## Task prompt
Filter the listing below down to the lines holding the word "none", and copy those lines.

## Data shown
[Start of Attachment]
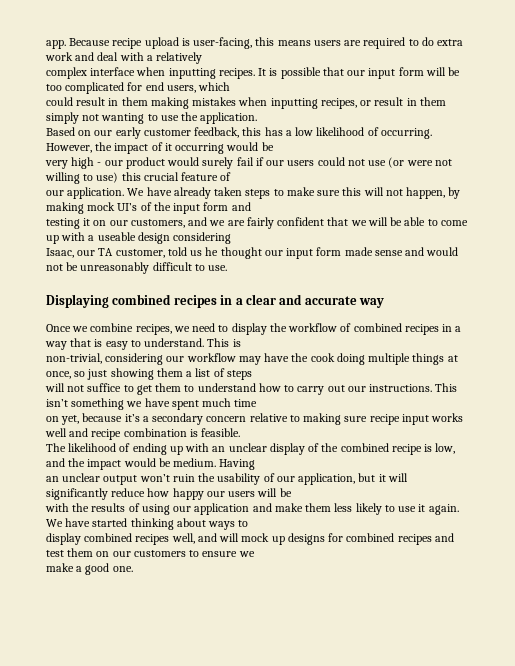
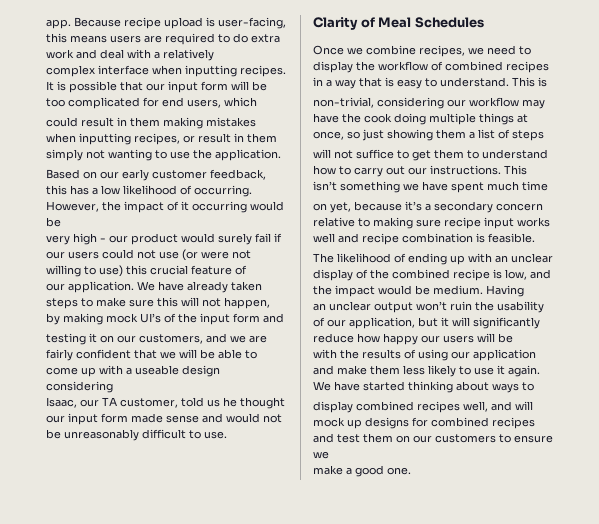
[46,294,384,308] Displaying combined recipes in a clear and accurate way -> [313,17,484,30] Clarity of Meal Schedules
[End of Attachment]
[Start of Attachment]
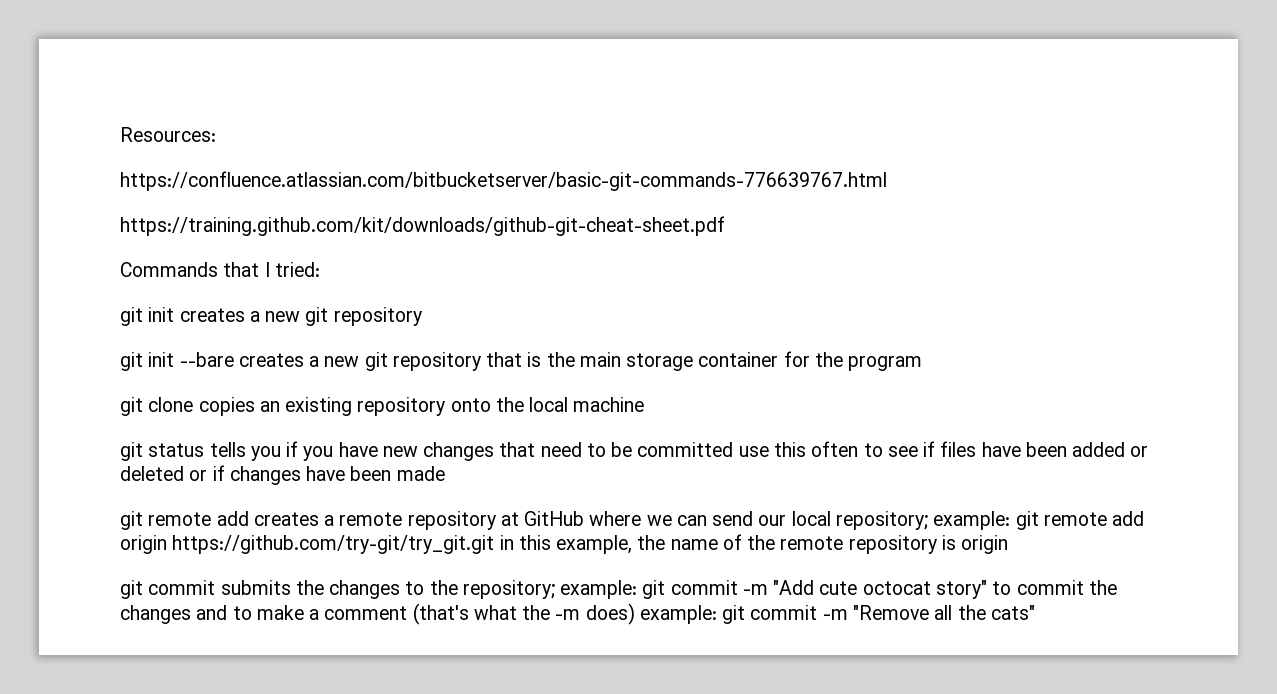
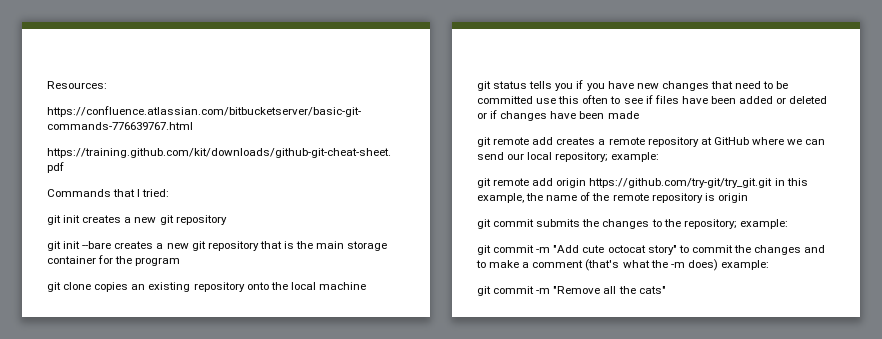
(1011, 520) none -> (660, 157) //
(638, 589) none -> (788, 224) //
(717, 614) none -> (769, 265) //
[End of Attachment]
[Start of Attachment]
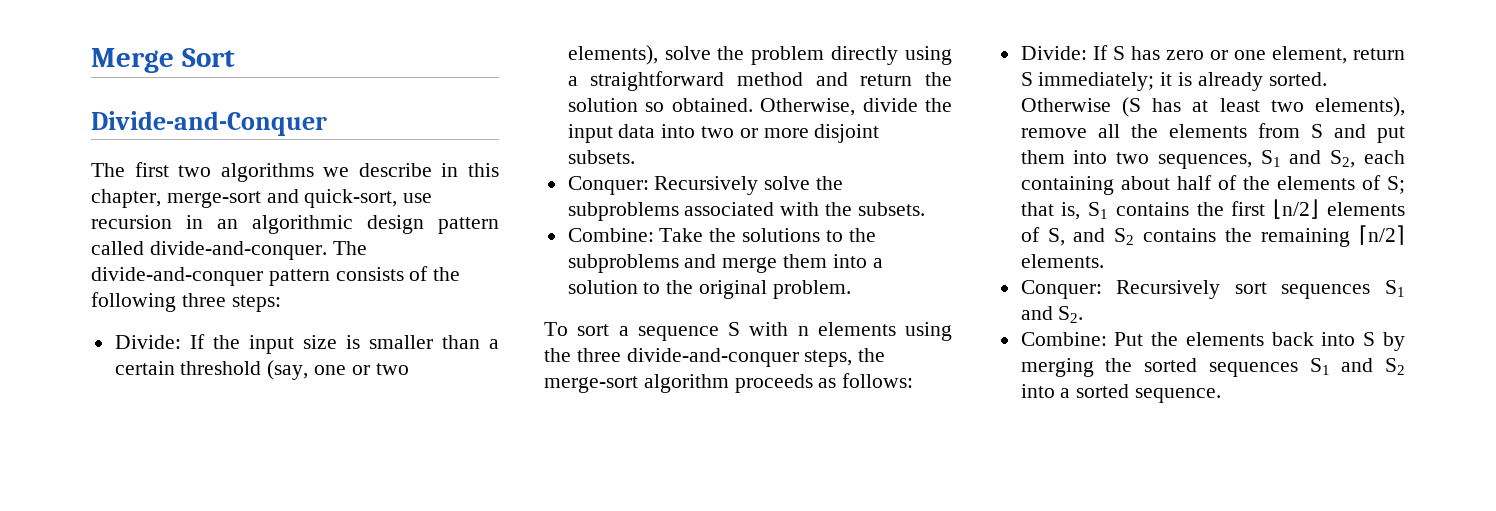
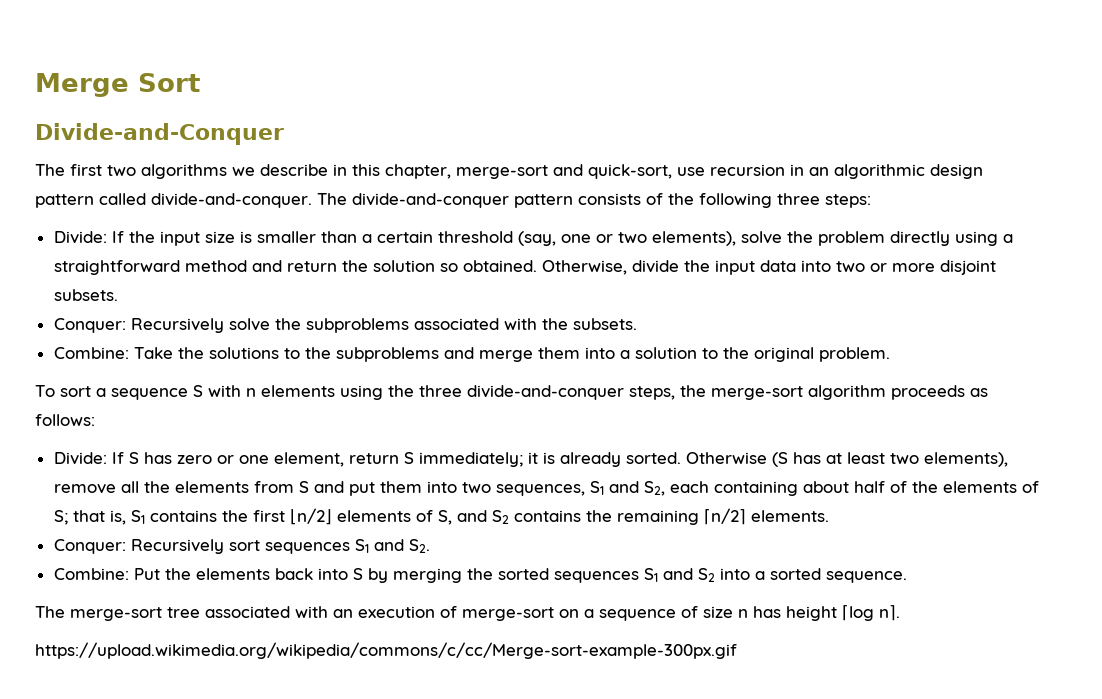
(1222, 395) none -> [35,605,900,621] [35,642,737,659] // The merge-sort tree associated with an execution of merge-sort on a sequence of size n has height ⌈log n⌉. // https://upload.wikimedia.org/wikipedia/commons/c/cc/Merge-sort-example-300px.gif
[End of Attachment]
## The answer
(1011, 520) none -> (660, 157) //
(638, 589) none -> (788, 224) //
(717, 614) none -> (769, 265) //
(1222, 395) none -> [35,605,900,621] [35,642,737,659] // The merge-sort tree associated with an execution of merge-sort on a sequence of size n has height ⌈log n⌉. // https://upload.wikimedia.org/wikipedia/commons/c/cc/Merge-sort-example-300px.gif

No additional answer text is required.